## Records for this task:
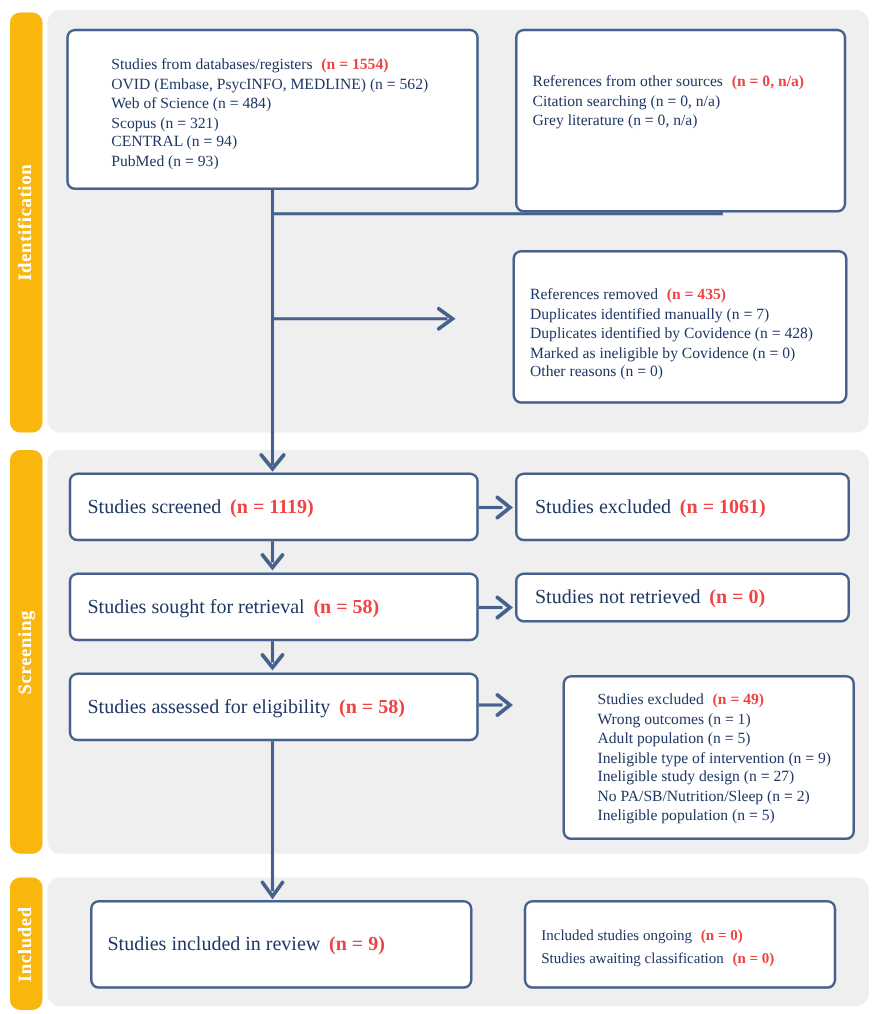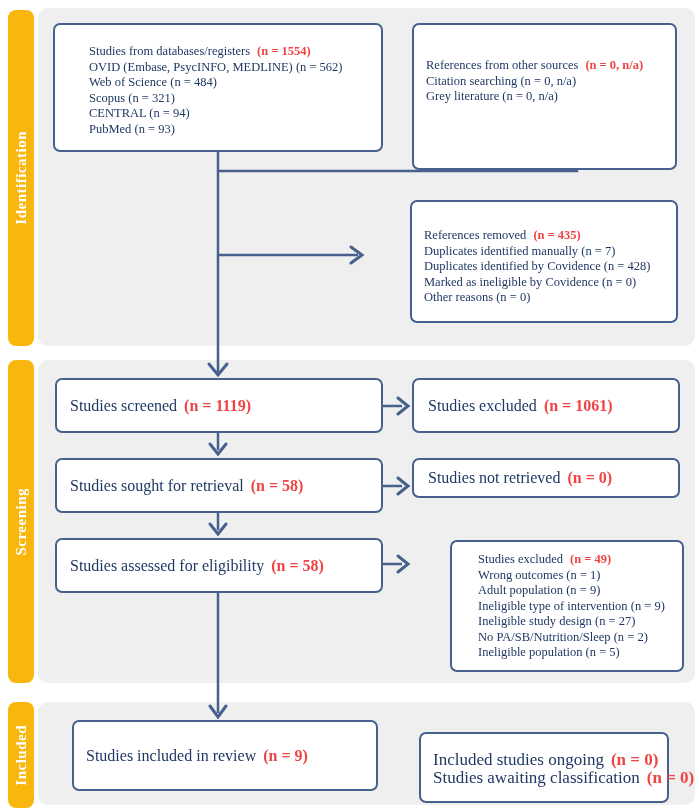--- a/index.html
+++ b/index.html
@@ -145,7 +145,7 @@
       <span>Studies excluded</span><span class="green gap">(n = 49)</span>
     </div>
     <div>Wrong outcomes (n = 1)</div>
-    <div>Adult population (n = 9)</div>
+    <div>Adult population (n = 5)</div>
     <div>Ineligible type of intervention (n = 9)</div>
     <div>Ineligible study design (n = 27)</div>
     <div>No PA/SB/Nutrition/Sleep (n = 2)</div>

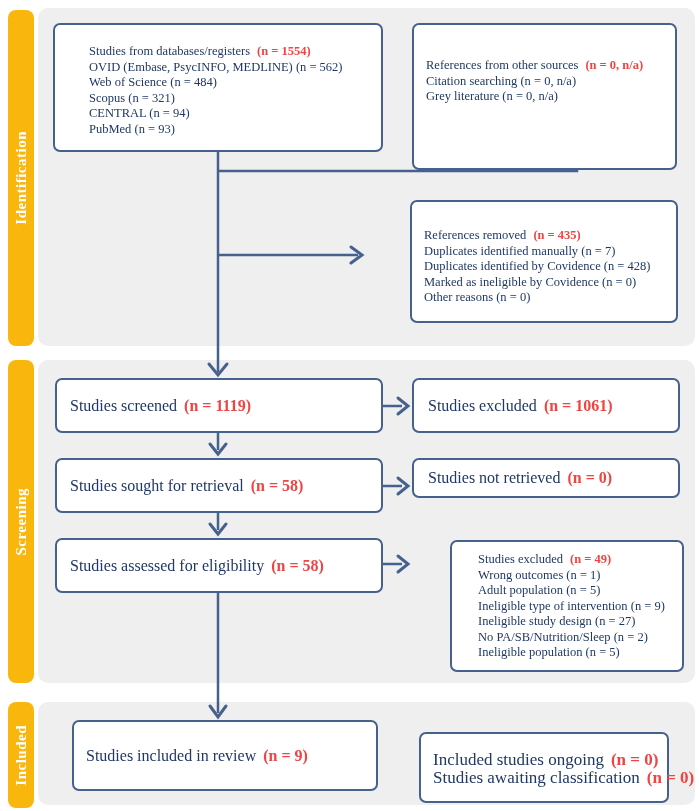--- a/index.html
+++ b/index.html
@@ -157,7 +157,7 @@
       <span class="green gap">(n = 9)</span>
   </div>
 
-  <div class="box lines" style="left:419px; top:720px; width:250px; height:71px; padding:17px 4px 0 12px; font-size:17px; line-height:18px;margin-top:12px;">
+  <div class="box lines" style="left:419px; top:720px; width:250px; height:71px; padding:17px 4px 0 12px; font-size:12px; line-height:18px;">
     <div class="title-line">
       <span>Included studies ongoing</span><span class="green gap">(n = 0)</span>
     </div>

## Directions for this task:
Scan the records above for the string "left", then report every line that contains it.

## Result for this exercise:
-  <div class="box lines" style="left:419px; top:720px; width:250px; height:71px; padding:17px 4px 0 12px; font-size:17px; line-height:18px;margin-top:12px;">
+  <div class="box lines" style="left:419px; top:720px; width:250px; height:71px; padding:17px 4px 0 12px; font-size:12px; line-height:18px;">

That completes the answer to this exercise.